What needs to be done:
The data must be given again exactly as written, with all images omitted.

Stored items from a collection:

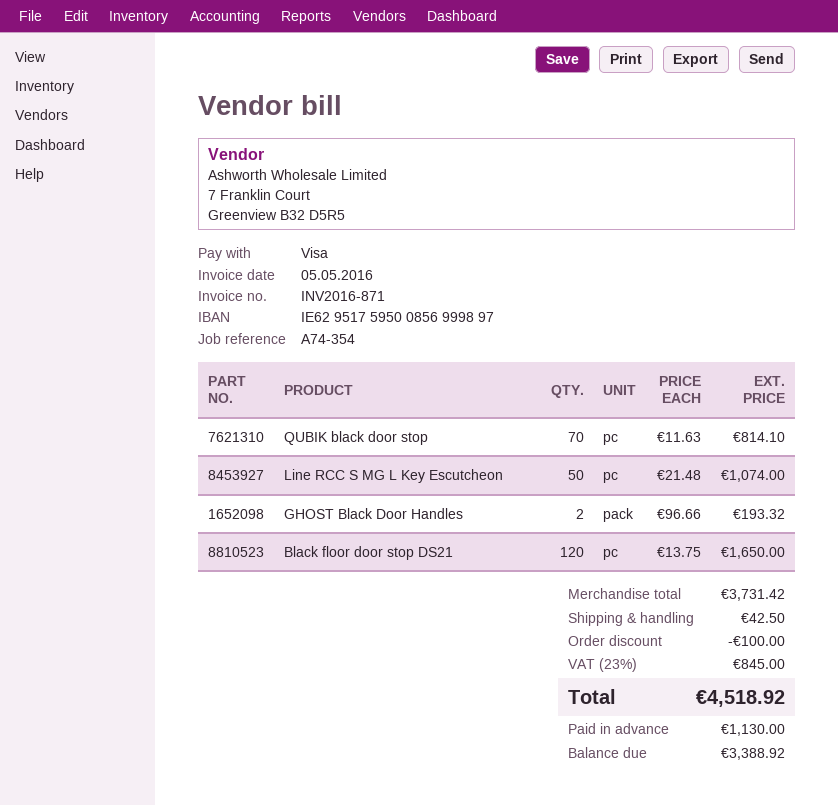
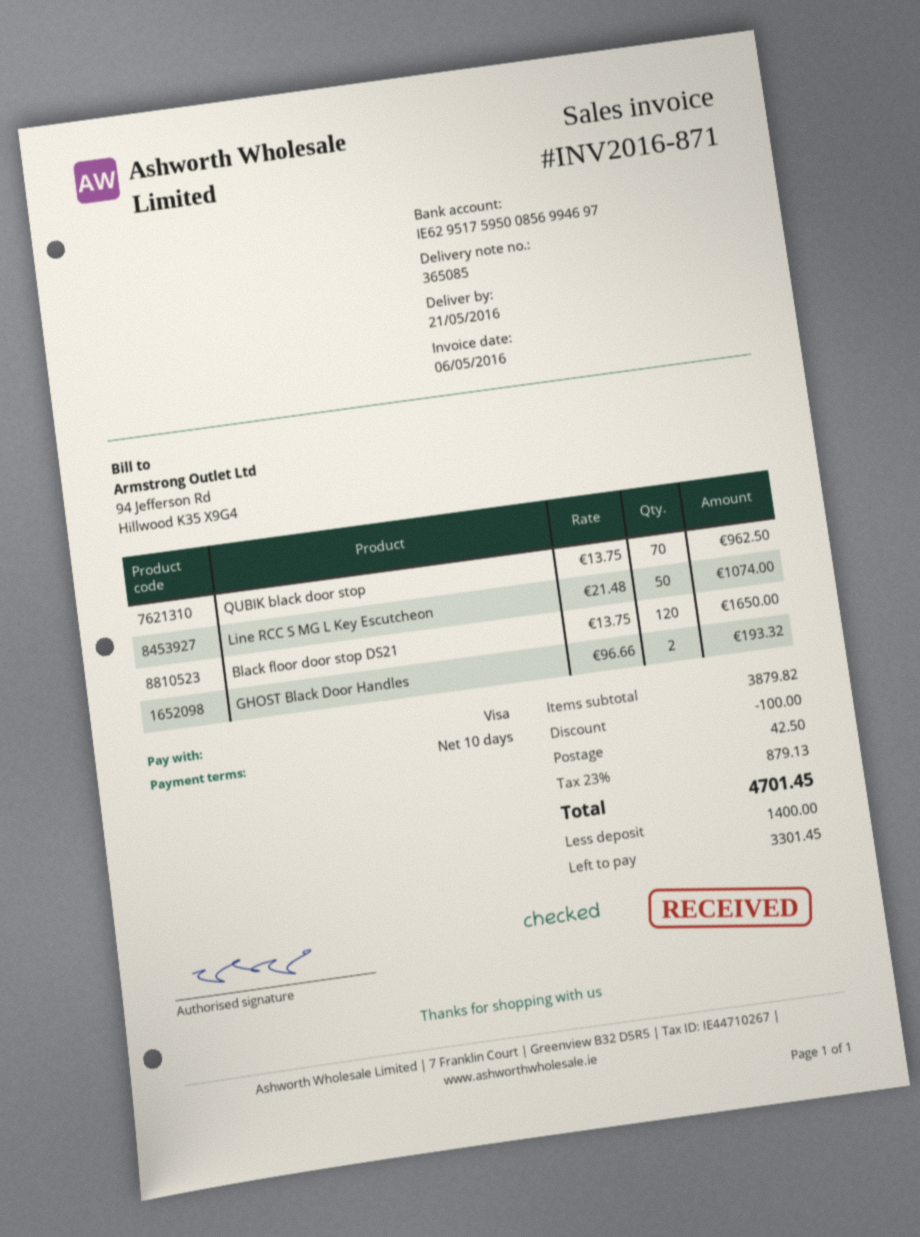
invoice date: 2016-05-05 -> 2016-05-06
bank account: IE62951759500856999897 -> IE62951759500856994697
QUBIK black door stop: 70 x 11.63 = 814.10 -> 70 x 13.75 = 962.50
subtotal: 3731.42 -> 3879.82
tax: 23% = 845.00 -> 23% = 879.13
total: 4518.92 -> 4701.45
deposit: 1130.00 -> 1400.00
balance: 3388.92 -> 3301.45

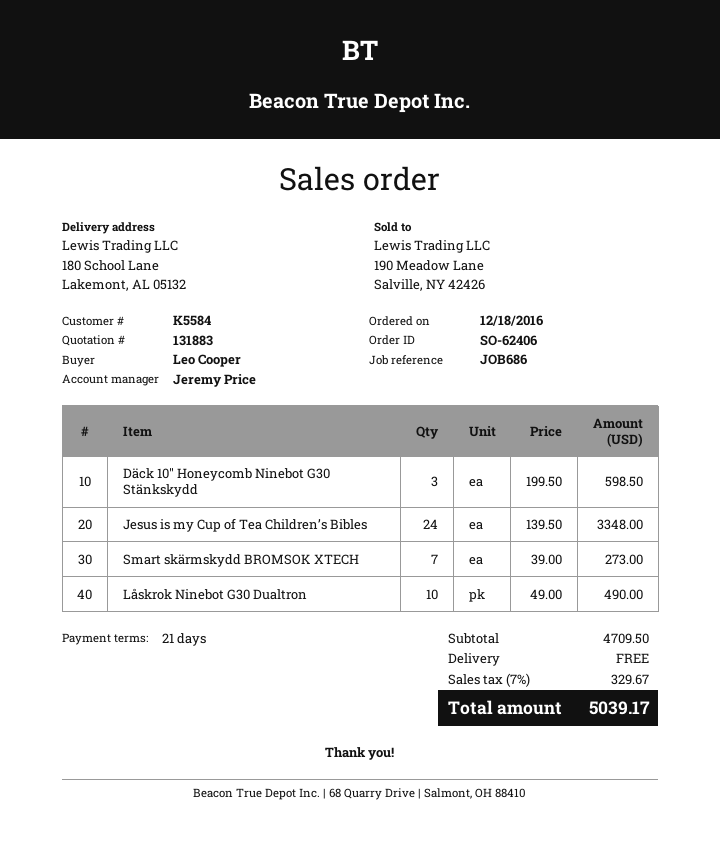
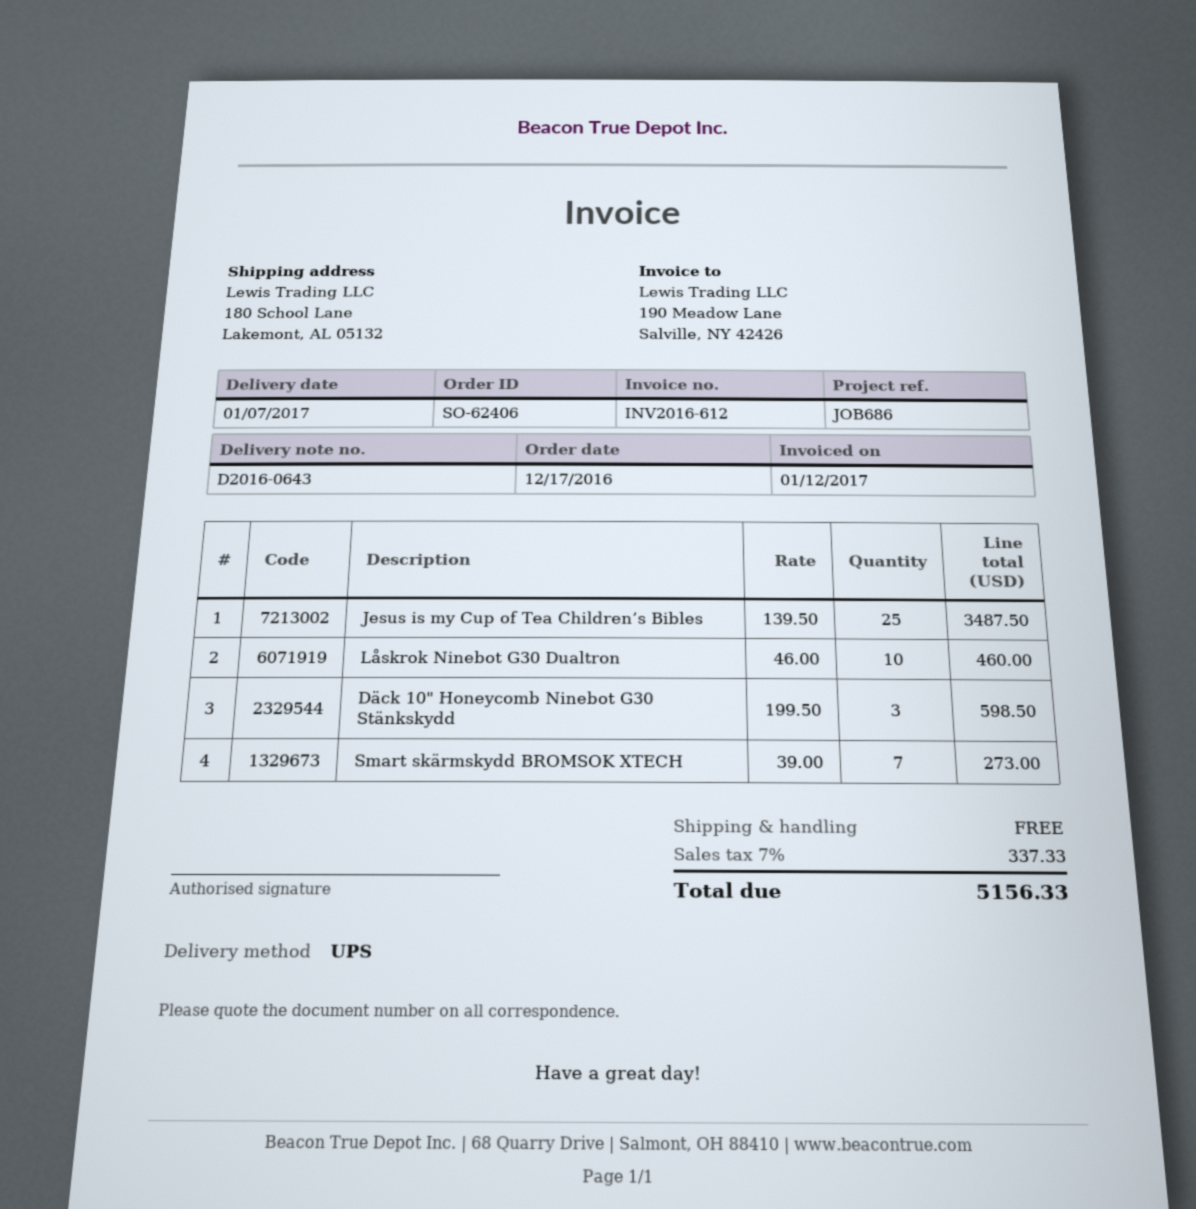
order date: 2016-12-18 -> 2016-12-17
Jesus is my Cup of Tea Children’s Bibles: 24 x 139.50 = 3348.00 -> 25 x 139.50 = 3487.50
Låskrok Ninebot G30 Dualtron: 10 x 49.00 = 490.00 -> 10 x 46.00 = 460.00
tax: 7% = 329.67 -> 7% = 337.33
total: 5039.17 -> 5156.33

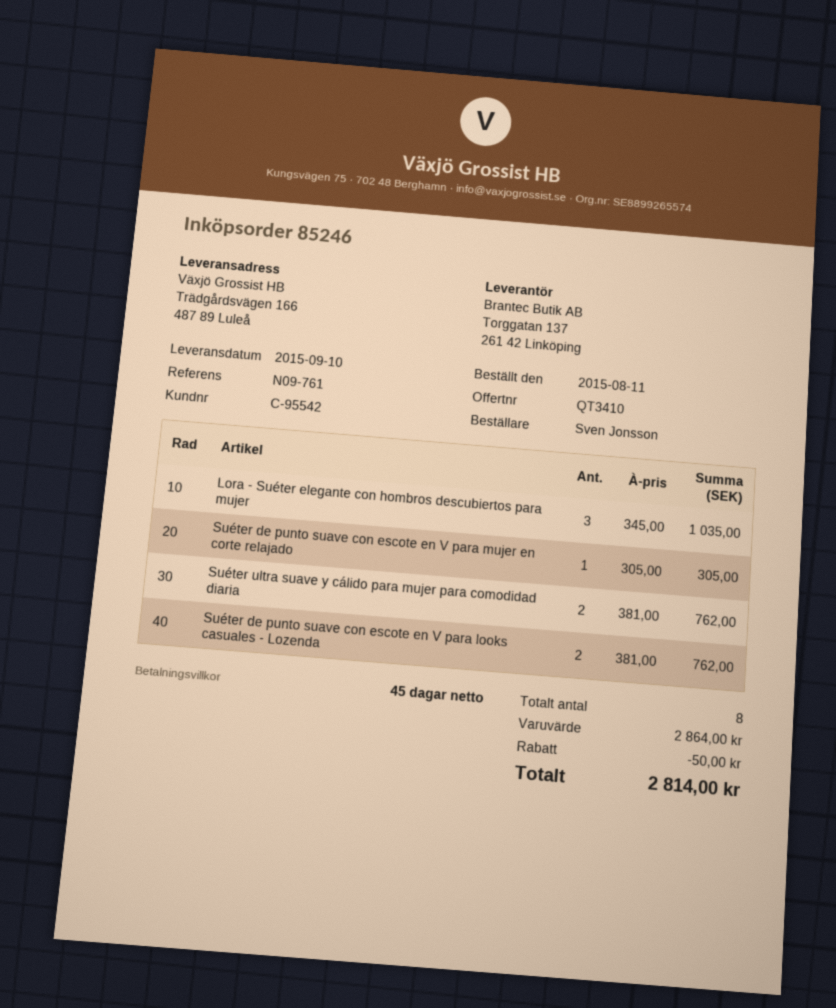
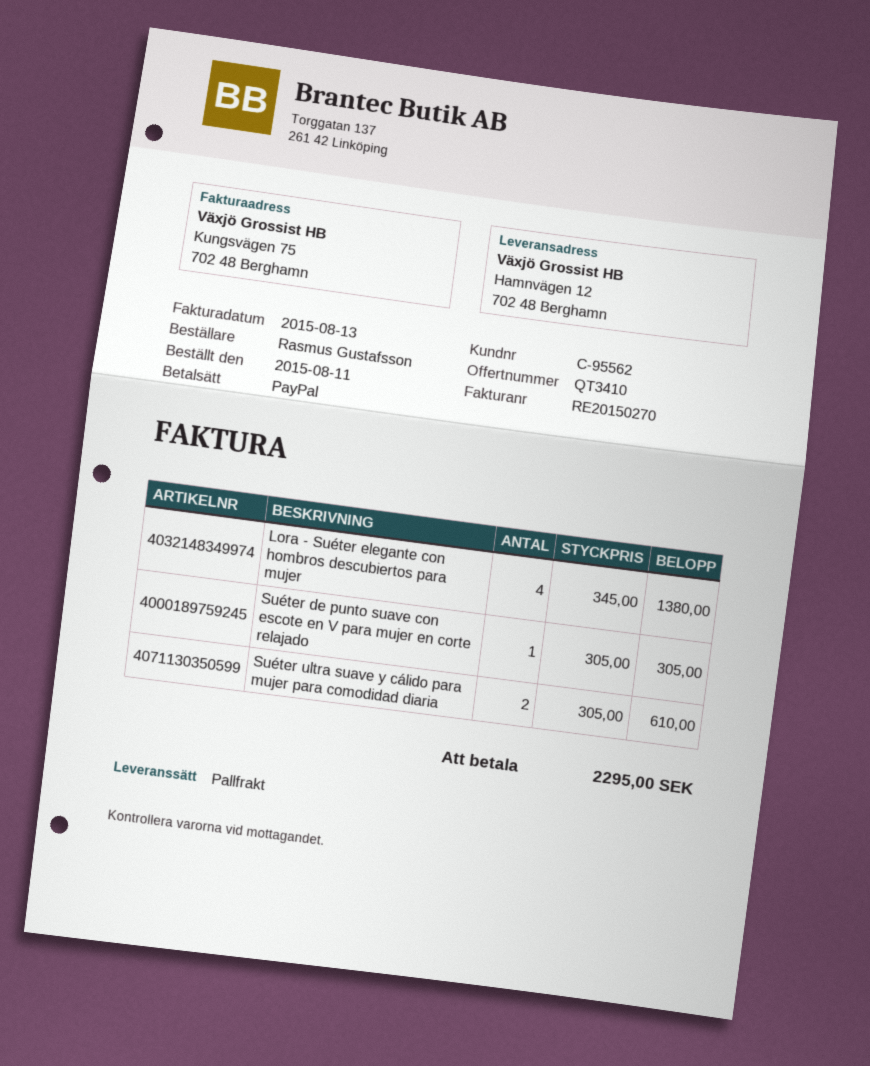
customer number: C-95542 -> C-95562
ordered by: Sven Jonsson -> Rasmus Gustafsson
ship to: Trädgårdsvägen 166, 487 89 Luleå -> Hamnvägen 12, 702 48 Berghamn
Lora - Suéter elegante con hombros descubiertos para mujer: 3 x 345.00 = 1035.00 -> 4 x 345.00 = 1380.00
Suéter ultra suave y cálido para mujer para comodidad diaria: 2 x 381.00 = 762.00 -> 2 x 305.00 = 610.00
Suéter de punto suave con escote en V para looks casuales - Lozenda: 2 x 381.00 = 762.00 -> none
discount: 50.00 -> none
total: 2814.00 -> 2295.00

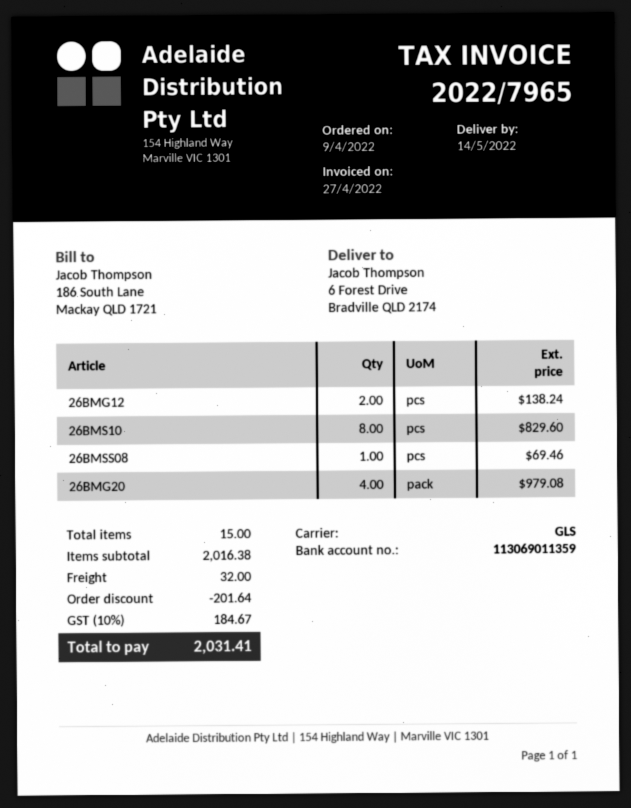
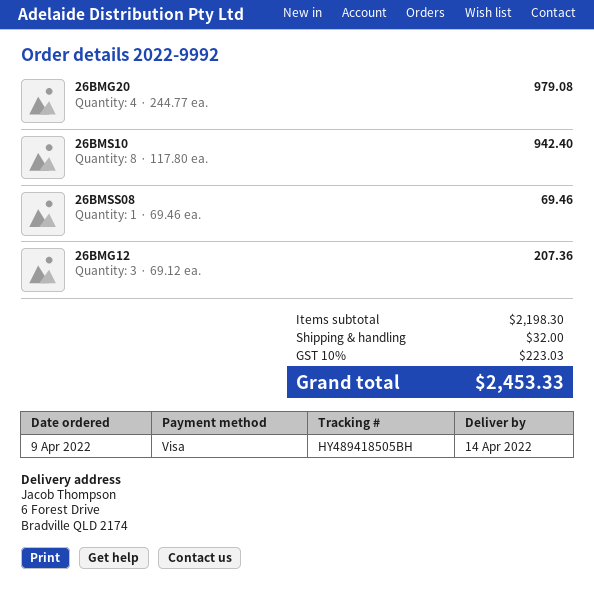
delivery date: 2022-05-14 -> 2022-04-14
26BMG12: 2 for 138.24 -> 3 for 207.36
26BMS10: 8 for 829.60 -> 8 for 942.40
subtotal: 2016.38 -> 2198.30
discount: 201.64 -> none
tax: 10% = 184.67 -> 10% = 223.03
total: 2031.41 -> 2453.33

Reply:
invoice date: 2016-05-05 -> 2016-05-06
bank account: IE62951759500856999897 -> IE62951759500856994697
QUBIK black door stop: 70 x 11.63 = 814.10 -> 70 x 13.75 = 962.50
subtotal: 3731.42 -> 3879.82
tax: 23% = 845.00 -> 23% = 879.13
total: 4518.92 -> 4701.45
deposit: 1130.00 -> 1400.00
balance: 3388.92 -> 3301.45

order date: 2016-12-18 -> 2016-12-17
Jesus is my Cup of Tea Children’s Bibles: 24 x 139.50 = 3348.00 -> 25 x 139.50 = 3487.50
Låskrok Ninebot G30 Dualtron: 10 x 49.00 = 490.00 -> 10 x 46.00 = 460.00
tax: 7% = 329.67 -> 7% = 337.33
total: 5039.17 -> 5156.33

customer number: C-95542 -> C-95562
ordered by: Sven Jonsson -> Rasmus Gustafsson
ship to: Trädgårdsvägen 166, 487 89 Luleå -> Hamnvägen 12, 702 48 Berghamn
Lora - Suéter elegante con hombros descubiertos para mujer: 3 x 345.00 = 1035.00 -> 4 x 345.00 = 1380.00
Suéter ultra suave y cálido para mujer para comodidad diaria: 2 x 381.00 = 762.00 -> 2 x 305.00 = 610.00
Suéter de punto suave con escote en V para looks casuales - Lozenda: 2 x 381.00 = 762.00 -> none
discount: 50.00 -> none
total: 2814.00 -> 2295.00

delivery date: 2022-05-14 -> 2022-04-14
26BMG12: 2 for 138.24 -> 3 for 207.36
26BMS10: 8 for 829.60 -> 8 for 942.40
subtotal: 2016.38 -> 2198.30
discount: 201.64 -> none
tax: 10% = 184.67 -> 10% = 223.03
total: 2031.41 -> 2453.33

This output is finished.